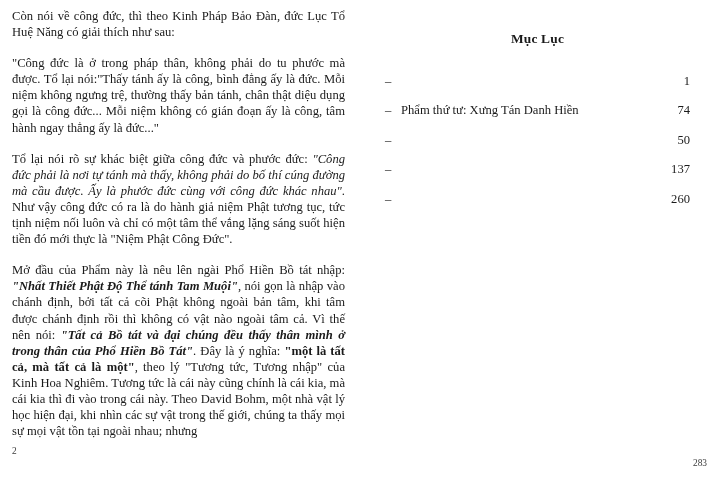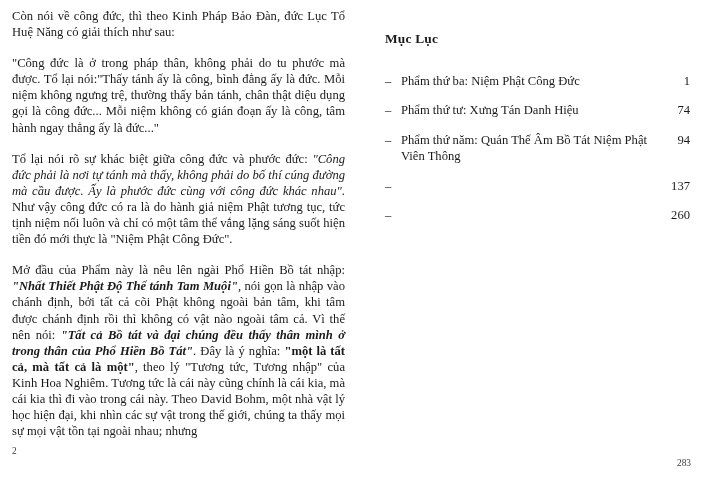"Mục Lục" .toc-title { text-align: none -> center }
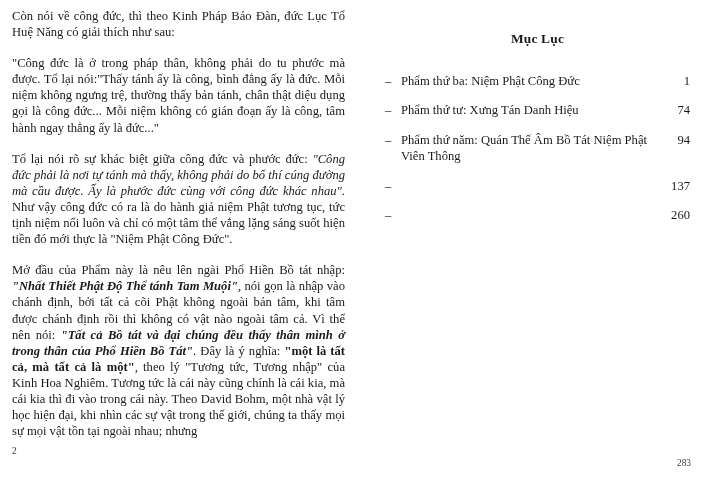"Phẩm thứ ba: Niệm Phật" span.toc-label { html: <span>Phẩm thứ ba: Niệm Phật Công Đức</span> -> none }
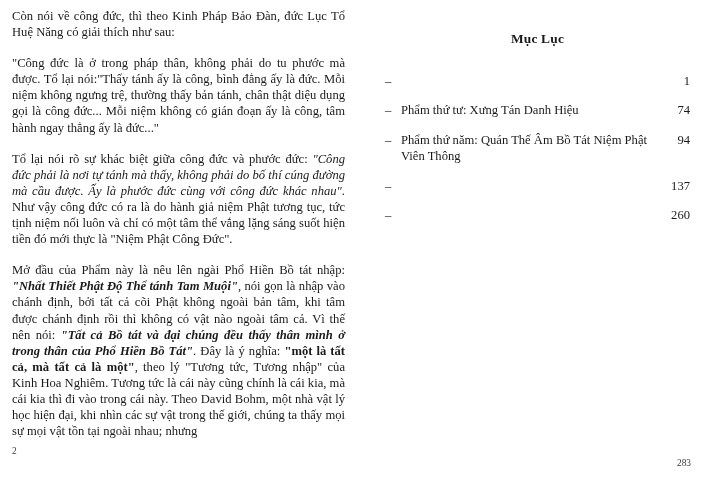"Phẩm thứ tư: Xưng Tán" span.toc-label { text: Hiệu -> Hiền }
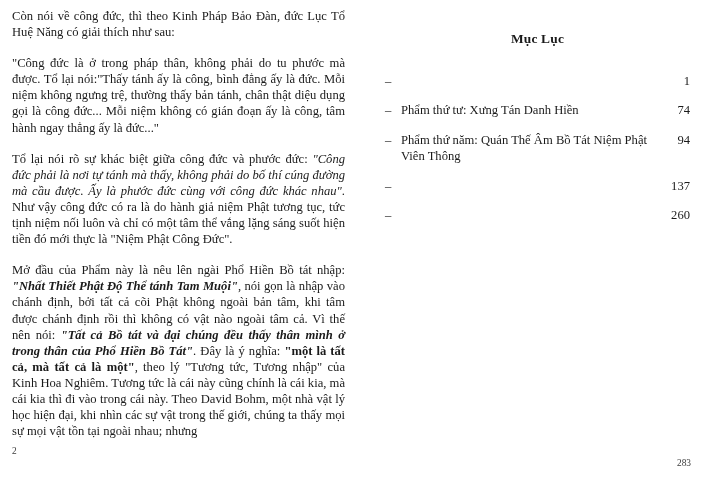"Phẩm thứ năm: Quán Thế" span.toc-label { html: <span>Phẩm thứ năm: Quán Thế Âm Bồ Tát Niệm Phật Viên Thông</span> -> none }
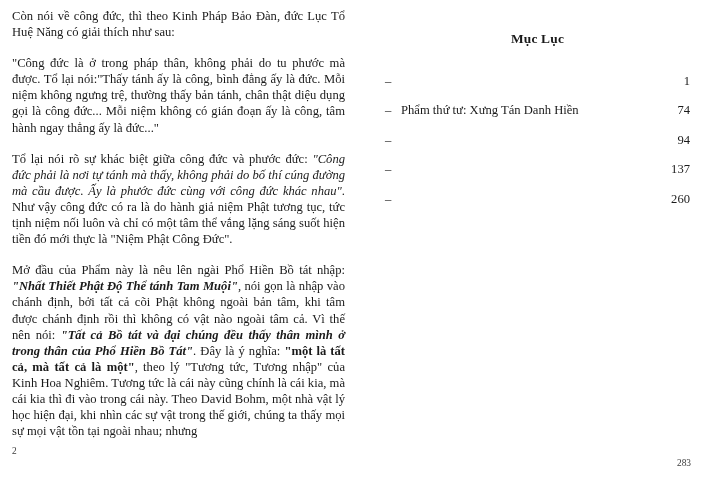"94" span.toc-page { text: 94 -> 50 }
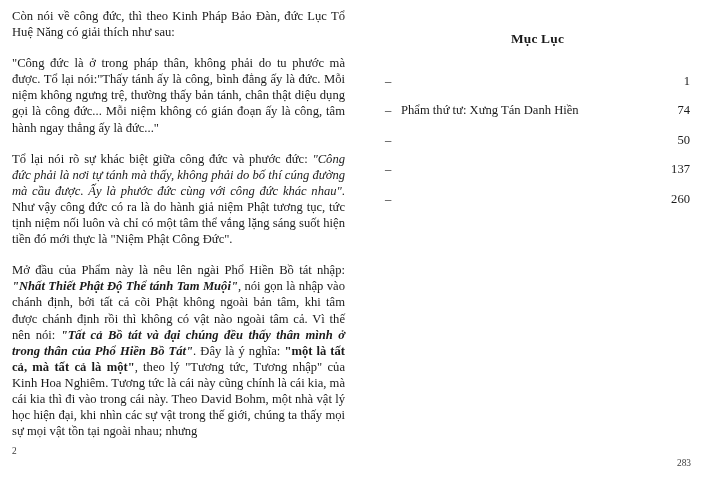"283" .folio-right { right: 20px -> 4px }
++++++++++
* **Problem statement**
Pictures omitted, give the entries again exactly.

* **Solution below**
"Mục Lục" .toc-title { text-align: none -> center }
"Phẩm thứ ba: Niệm Phật" span.toc-label { html: <span>Phẩm thứ ba: Niệm Phật Công Đức</span> -> none }
"Phẩm thứ tư: Xưng Tán" span.toc-label { text: Hiệu -> Hiền }
"Phẩm thứ năm: Quán Thế" span.toc-label { html: <span>Phẩm thứ năm: Quán Thế Âm Bồ Tát Niệm Phật Viên Thông</span> -> none }
"94" span.toc-page { text: 94 -> 50 }
"283" .folio-right { right: 20px -> 4px }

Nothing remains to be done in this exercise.